Thomas Bach, presidente do Comité Olímpico Internacional (COI), não dá nada por garantido. “Essa é uma de milhares de perguntas e o nosso grupo de trabalho vai tentar resolver. Vamos fazer tudo para que haja uma aldeia olímpica. É o coração dos Jogos. Não vos posso dizer como está a situação. Tenho noção daquilo que estamos a viver e gostaria muito de ter uma aldeia olímpica tradicional. Todos os que passaram por uma sabem que é uma experiência olímpica verdadeira”, afirma o presidente do COI. Juan Antonio Samaranch, filho do antigo presidente do COI com o mesmo nome e “vice” do organismo, considera mesmo que garantir a disponibilidade dos alojamentos deve ser “a primeira prioridade”.

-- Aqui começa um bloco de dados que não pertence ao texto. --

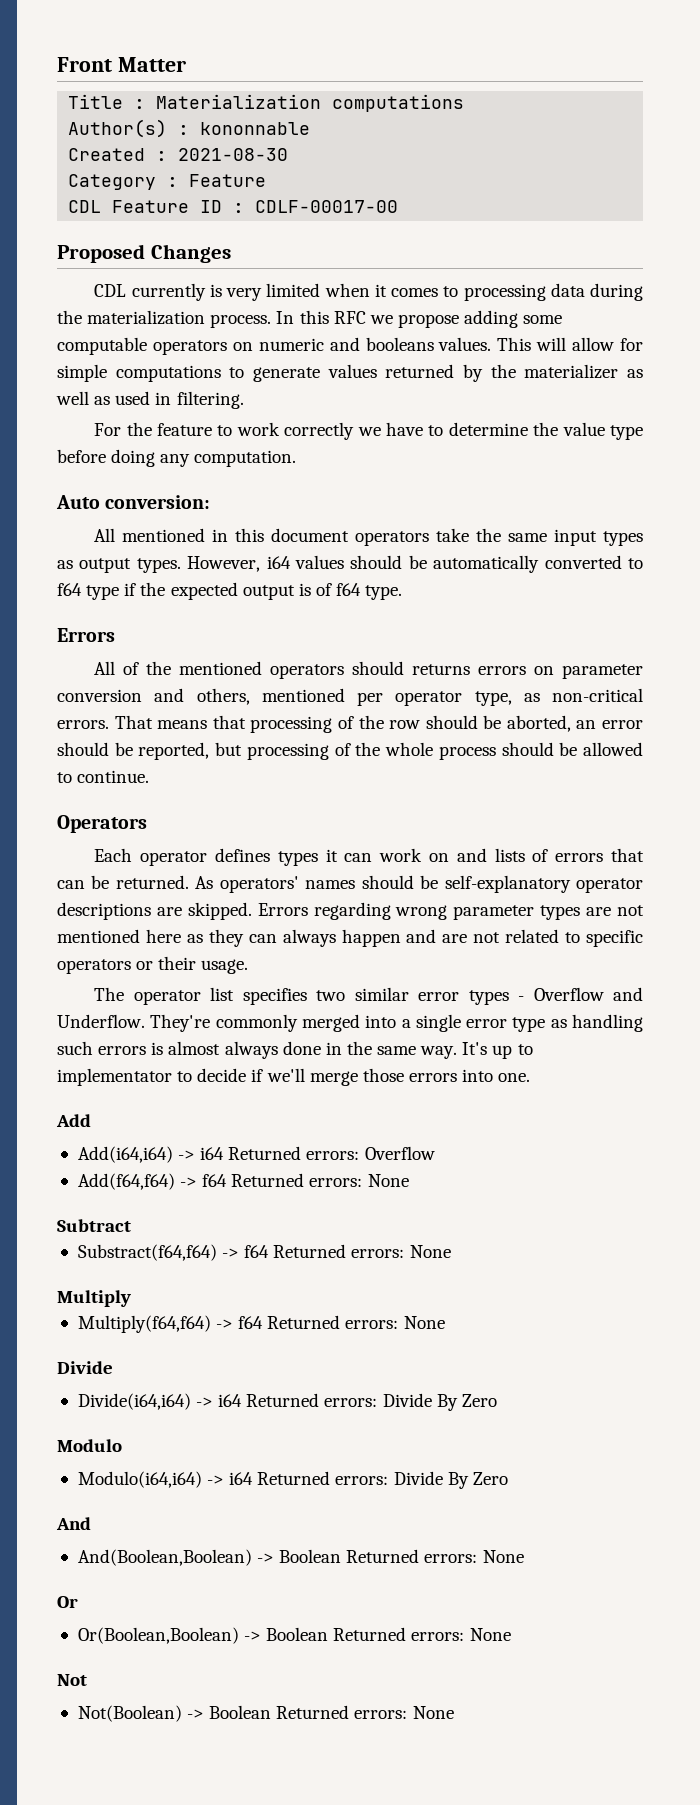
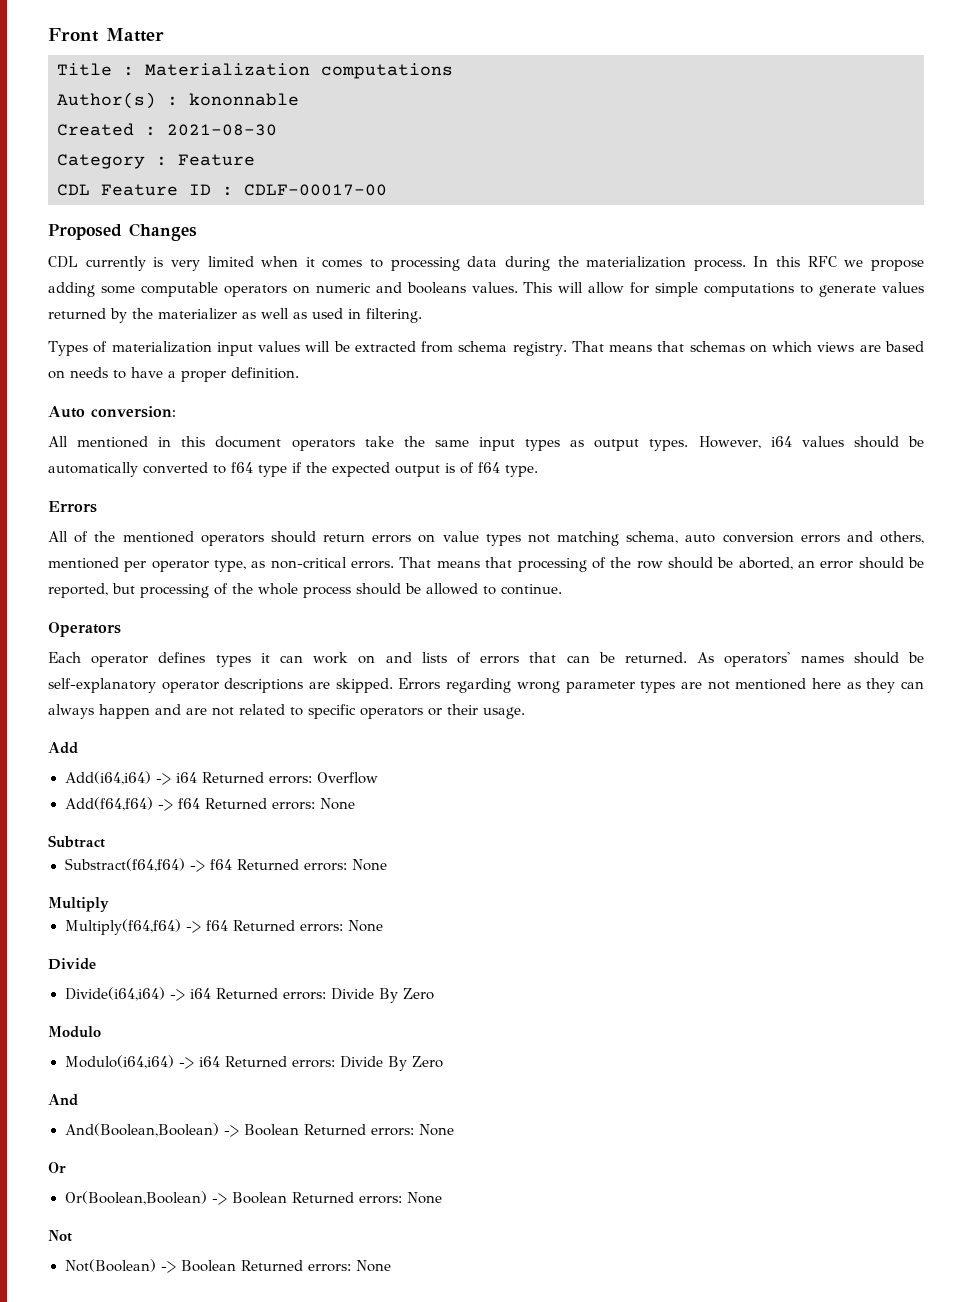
- For the feature to work correctly we have to determine the value type before doing any computation.
+ Types of materialization input values will be extracted from schema registry. That means that schemas on which views are based on needs to have a proper definition.
- All of the mentioned operators should returns errors on parameter conversion and others, mentioned per operator type, as non-critical errors.
+ All of the mentioned operators should return errors on value types not matching schema, auto conversion errors and others, mentioned per operator type, as non-critical errors.
- The operator list specifies two similar error types - Overflow and Underflow. They're commonly merged into a single error type as handling such errors is almost always done in the same way. It's up to implementator to decide if we'll merge those errors into one.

A questão da disponibilidade não se coloca apenas em relação à aldeia olímpica, mas a todas as infraestruturas desportivas e não desportivas que vão servir os Jogos — apenas quatro são estruturas temporárias. Muitas destes espaços são alugados pela organização a privados e os calendários já estão definidos há muito — o exemplo mais citado pela imprensa internacional é o Tokyo Big Sight, um centro de congressos (o maior da capital japonesa) que iria receber a imprensa internacional e que é altamente procurado para acolher eventos em grande escala.

Se o destino da aldeia olímpica de Tóquio ainda está por definir, já é possível pelo menos avaliar o que aconteceu à do Rio de Janeiro, que recebeu os Jogos Olímpicos de 2016. Situado na Barra da Tijuca, o complexo habitacional foi rebaptizado de “Ilha Pura” e tinha disponíveis nada menos do que 3600 apartamentos. Segundo uma reportagem realizada pela Globo, em Agosto do ano passado apenas tinham sido vendidos 512. Em 2016, e de acordo com o que indicava um artigo da agência Reuters, só tinham sido comercializados 240, um número que fica bem abaixo das expectativas, sendo que alguns dos primeiros compradores acabaram por voltar atrás no negócio — a crise económica e o ambiente “cidade fantasma” eram as principais razões apontadas.